From Alexander Kuzmenkov
Subject Re: [HACKERS] PoC: full merge join on comparison clause
Date
Msg-id 9de15ac8-10b2-8569-4683-002db9131771@postgrespro.ru
Whole thread Raw
In response to Re: [HACKERS] PoC: full merge join on comparison clause  (Ashutosh Bapat <ashutosh.bapat@enterprisedb.com>)
Responses Re: [HACKERS] PoC: full merge join on comparison clause  (Tom Lane <tgl@sss.pgh.pa.us>)
List pgsql-hackers
El 18/07/18 a las 16:58, Ashutosh Bapat escribió:
>
> Thanks for the commit messages. I would use word "in-equality" instead
> of "comparison" since equality is also a comparison.

Fixed.

> Comparing this with the original code, I think, is_mj_equality should be true
> if restrictinfo->mergeopfamilies is not NIL.

My mistake, fixed.

> With this work the meaning of oprcanmerge (See pg_operator catalog and also
> CREATE OPERATOR syntax) changes.

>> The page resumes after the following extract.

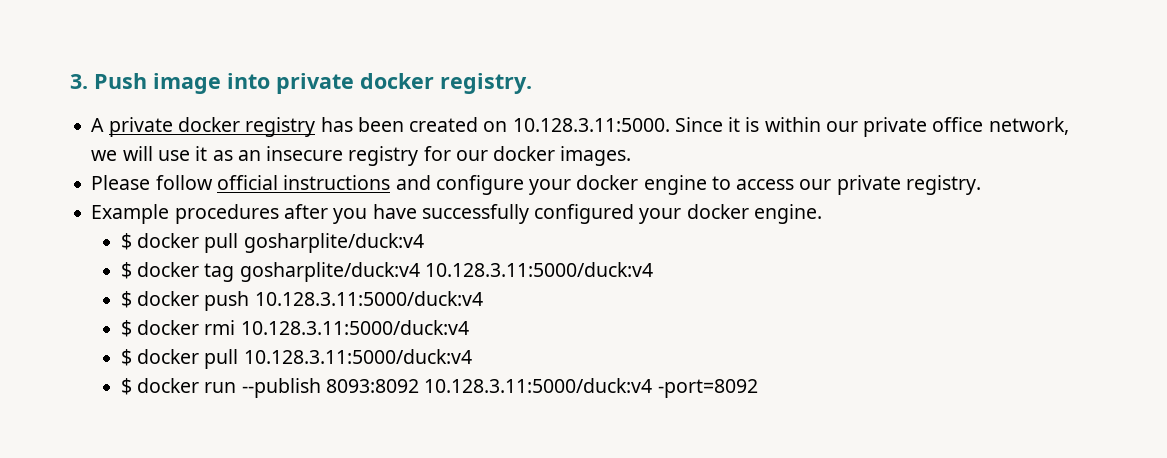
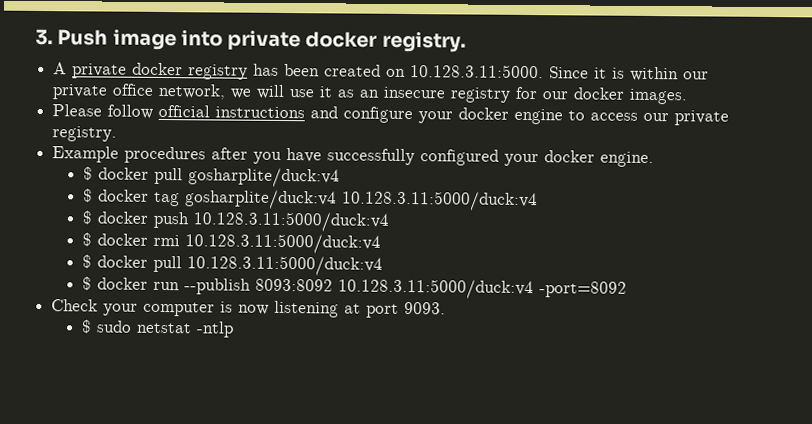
(758, 388) none -> [51,299,447,318] [81,319,235,338] // Check your computer is now listening at port 9093. // $ sudo netstat -ntlp

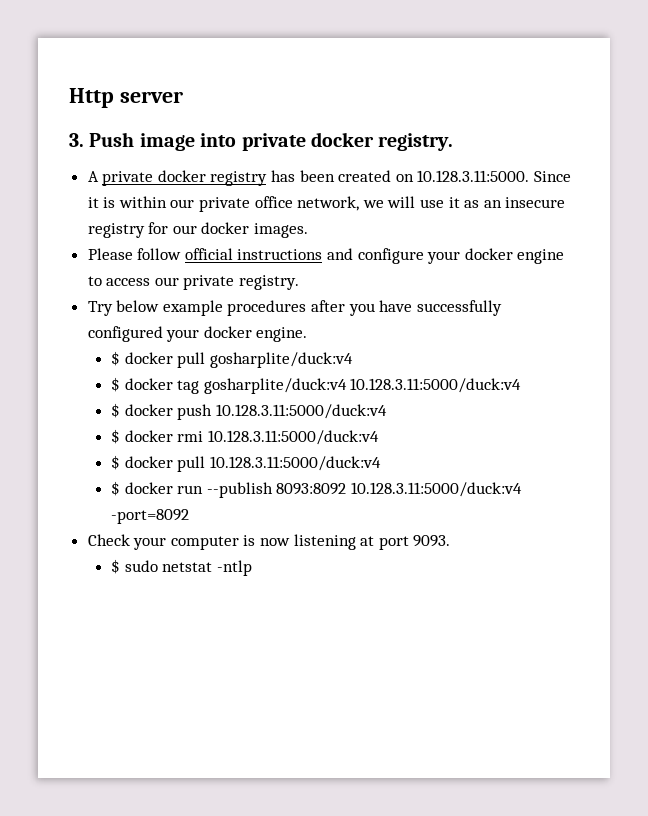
(35, 37) none -> [69,88,183,108] Http server //
[52,146,120,163] Example -> [87,300,223,316] Try below example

Every btree operator can now be used to
> perform a merge join. oprcanmerge however only indicates whether an operator is
> an equality or not. Have you thought about that? Do we require to re-define
> oprcanmerge?

For now we can test with old oprcanmerge meaning, not to bump the 
catalog version. Merge join needs only BTORDER_PROC function, which is 
required for btree opfamilies. This means that it should be always 
possible to merge join on operators that correspond to standard btree 
strategies. We could set oprcanmerge to true for all built-in btree 
comparison operators, and leave the possibility to disable it for custom 
operators.

> I think, it should be possible to use this technique with more than one
> inequality clauses as long as all the operators require the input to be ordered
> in the same direction and the clauses are ANDed. In that case the for a given
> outer tuple the matching inner tuples form a contiguous interval.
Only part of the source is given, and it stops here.